Отец Захарий слабо махнул рукой, и Мария бросилась к нему, чтобы помочь подняться. Тут же к ней присоединилось еще несколько человек, но на этот раз она им не мешала – служба закончилась. Захария подхватили под руки и повели в «элитный» дом, чтобы показать доктору. Примерно на полпути у него из носа хлынула кровь, но, кроме Густава, похоже, этого опять никто не заметил. Людей здесь в большей степени интересовало возвышенное, божественное в святом отце. Он говорил им нужные вещи, был гласом Бога, и за всем этим величественным антуражем никто не видел в Захарии человека. Они смотрели на него как на говорящую статую, воплощение веры, единственно возможное и справедливое во всем мире.
Но Густав видел в нем именно человека. Обычного, со своими проблемами и интересами. Наверное, потому, что во всех остальных он видел дикарей. А этот… он как-то из них выделялся.
Марков и Семен что-то дружно обсуждали, уводимые потоком толпы. Густав оставался на месте. У него возникла мысль, которую хотелось либо подтвердить, либо опровергнуть. Прошел мимо Игорь, осмотрев его с головы до ног тяжелым взглядом, пробежала пара молодых девушек в легких футболках и без бюстгальтеров, дружно захихикавших при виде странника, прошла мать с грудным ребенком, проковылял худой хмурый старик с титановым протезом вместо ноги.
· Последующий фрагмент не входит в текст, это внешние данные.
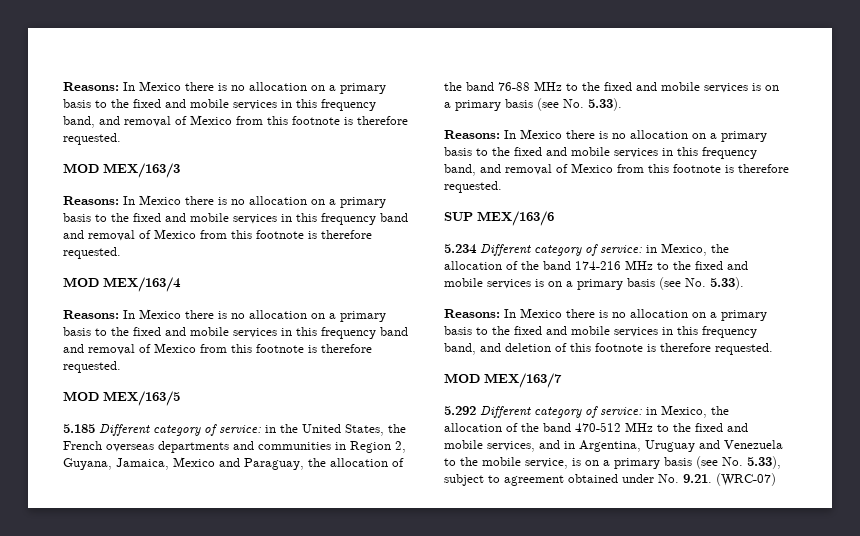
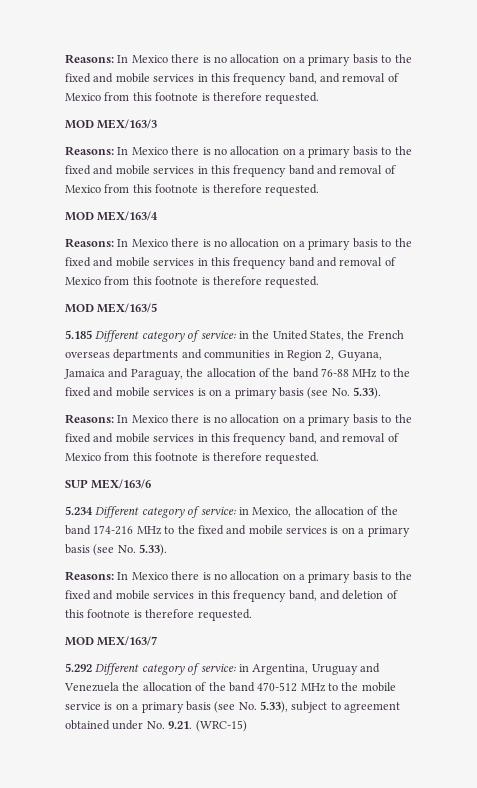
- 5.185 Different category of service: in the United States, the French overseas departments and communities in Region 2, Guyana, Jamaica, Mexico and Paraguay, the allocation of the band 76-88 MHz to the fixed and mobile services is on a primary basis (see No. 5.33).
+ 5.185 Different category of service: in the United States, the French overseas departments and communities in Region 2, Guyana, Jamaica and Paraguay, the allocation of the band 76-88 MHz to the fixed and mobile services is on a primary basis (see No. 5.33).
- 5.292 Different category of service: in Mexico, the allocation of the band 470-512 MHz to the fixed and mobile services, and in Argentina, Uruguay and Venezuela to the mobile service, is on a primary basis (see No. 5.33), subject to agreement obtained under No. 9.21. (WRC-07)
+ 5.292 Different category of service: in Argentina, Uruguay and Venezuela the allocation of the band 470-512 MHz to the mobile service is on a primary basis (see No. 5.33), subject to agreement obtained under No. 9.21. (WRC-15)

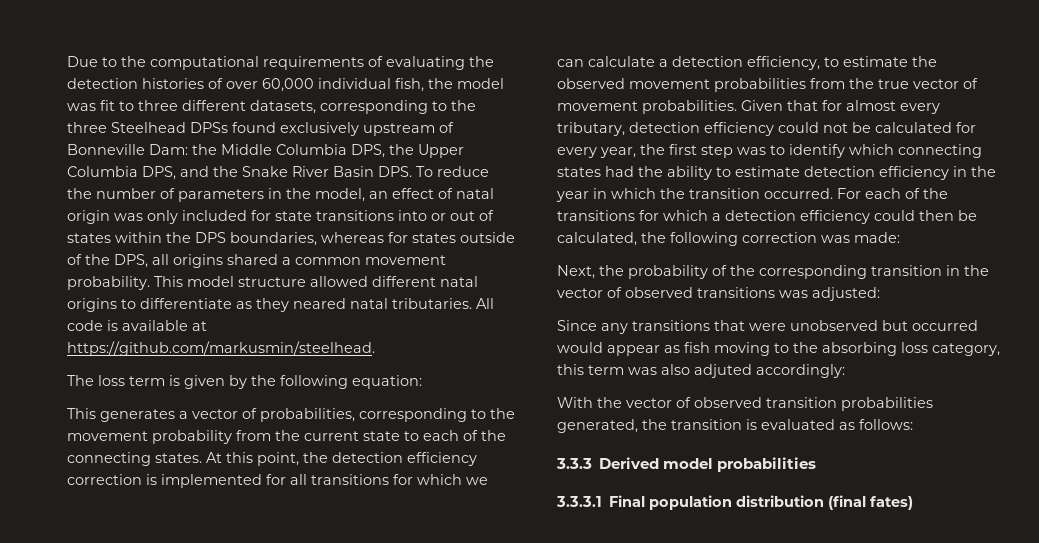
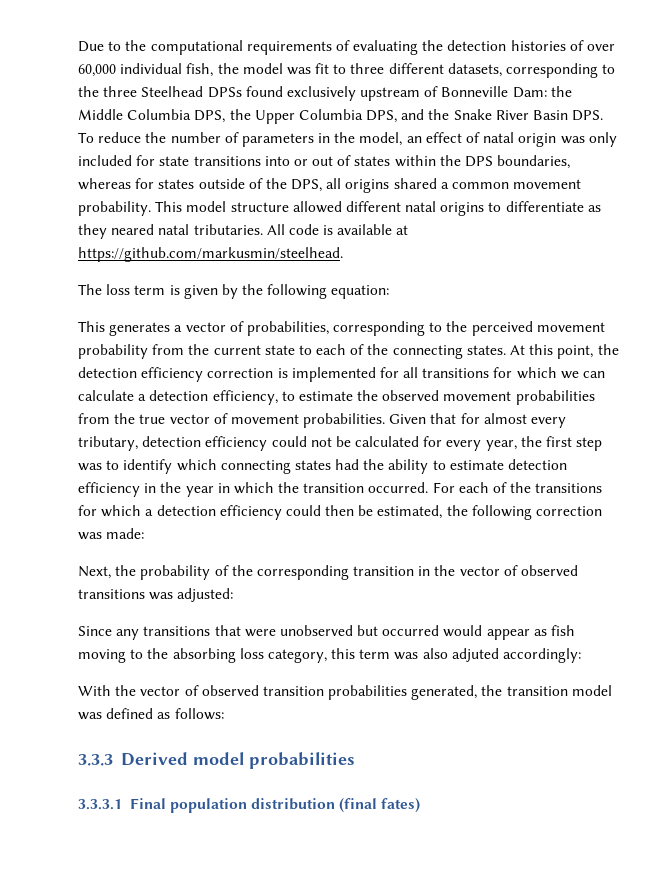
- This generates a vector of probabilities, corresponding to the movement probability from the current state to each of the connecting states.
+ This generates a vector of probabilities, corresponding to the perceived movement probability from the current state to each of the connecting states.
- For each of the transitions for which a detection efficiency could then be calculated, the following correction was made:
+ For each of the transitions for which a detection efficiency could then be estimated, the following correction was made:
- With the vector of observed transition probabilities generated, the transition is evaluated as follows:
+ With the vector of observed transition probabilities generated, the transition model was defined as follows:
Странник опустил глаза и принялся ждать, когда все разойдутся.
Через две-три минуты возле церкви не осталось ни одного человека. Здесь все действия приобретали массовый характер, что удивляло Густава. Все разошлись, все сошлись, все пошли работать, все пошли спать. Все вместе, заодно, в едином порыве и стремлении.
«Хочешь ли ты быть таким, как они?» – задал себе вопрос Густав, направляясь к церкви.
Нет, не хочу, практически мгновенно прозвучал ответ. Ни за что и никогда.
Перед церковью располагался небольшой деревянный помост высотой в два кирпича. Доски приятно пружинили под ногами, когда странник поднялся, переступив через одну абсолютно ненужную ступень, и направился к входу. Дверь в церковь действительно была железной. Он прикоснулся к теплой, нагретой солнцем поверхности, но ничего не почувствовал. На ней все еще оставался темный след, очертания потного лица Захария там, где он прислонялся к металлу.
– Не хочешь ли поговорить со мной, бог? – прошептал странник.
Затем взялся за ручку и толкнул дверь. Она безропотно открылась.
Внутри церкви царила духота, но вместе с тем пахло свежим срубом, деревом, опилками и смолой. Еще здесь витал какой-то легкий, неуловимый запах, приятно защекотавший ноздри Густава. Судя по всему, посетители тут появлялись редко, так как желтые, грубо обработанные доски на полу даже не успели впитать в себя грязь под многочисленными стопами страждущих приобщиться к Богу. Людям хватало службы.
Густав огляделся. Помещение не поражало большими размерами, но одновременно с этим почему-то казалось просторным. Может быть, из-за очень высокого потолка. Впереди стоял алтарь. Через вырубленные в бревнах окошки, примерно на уровне двух метров от пола, внутрь попадал солнечный свет, в котором плясали пылинки. На стенах развешаны картины. Осторожно ступая, странник принялся обходить их по очереди. Ничего интересного. Какие-то бледные изможденные лица, рядом с ними непонятные надписи. Некоторые картины были заключены в тяжелые рамы, две за стеклом, а остальные просто прибиты гвоздями к стенам.
Но возле одной картины странник задержался. На ней был изображен распятый на кресте юноша, похожий на того, которого они с Марковым встретили в аптеке. Только этого нарисовали, наверное, в момент самого распятия. Густав прикоснулся пальцами к шершавой маслянистой поверхности. Внизу картины белела приклеенная полоска бумаги, на которой кто-то написал всего три буквы. Странник присел, чтобы получше разглядеть их, но, скорее всего, это был русский язык, не имеющий ничего общего с иньерой. Какие-то странные, изломанные буквы с острыми углами.
«Вэ»? «Дэ»? «Бэ»? Постойте-ка, если это «бэ», значит вот эта «о», и получается…
– Бог, – раздался голос, и Густав резко обернулся. Отец Захарий стоял у входа и промокал белой тряпицей уже не кровоточащий нос. – Ты захотел приблизиться к Богу, Густав?
– Нет, просто стало интересно и решил зайти. Я никогда не бывал в таких местах.
– Вот оно что. Повернись, пожалуйста, нельзя стоять к алтарю спиной.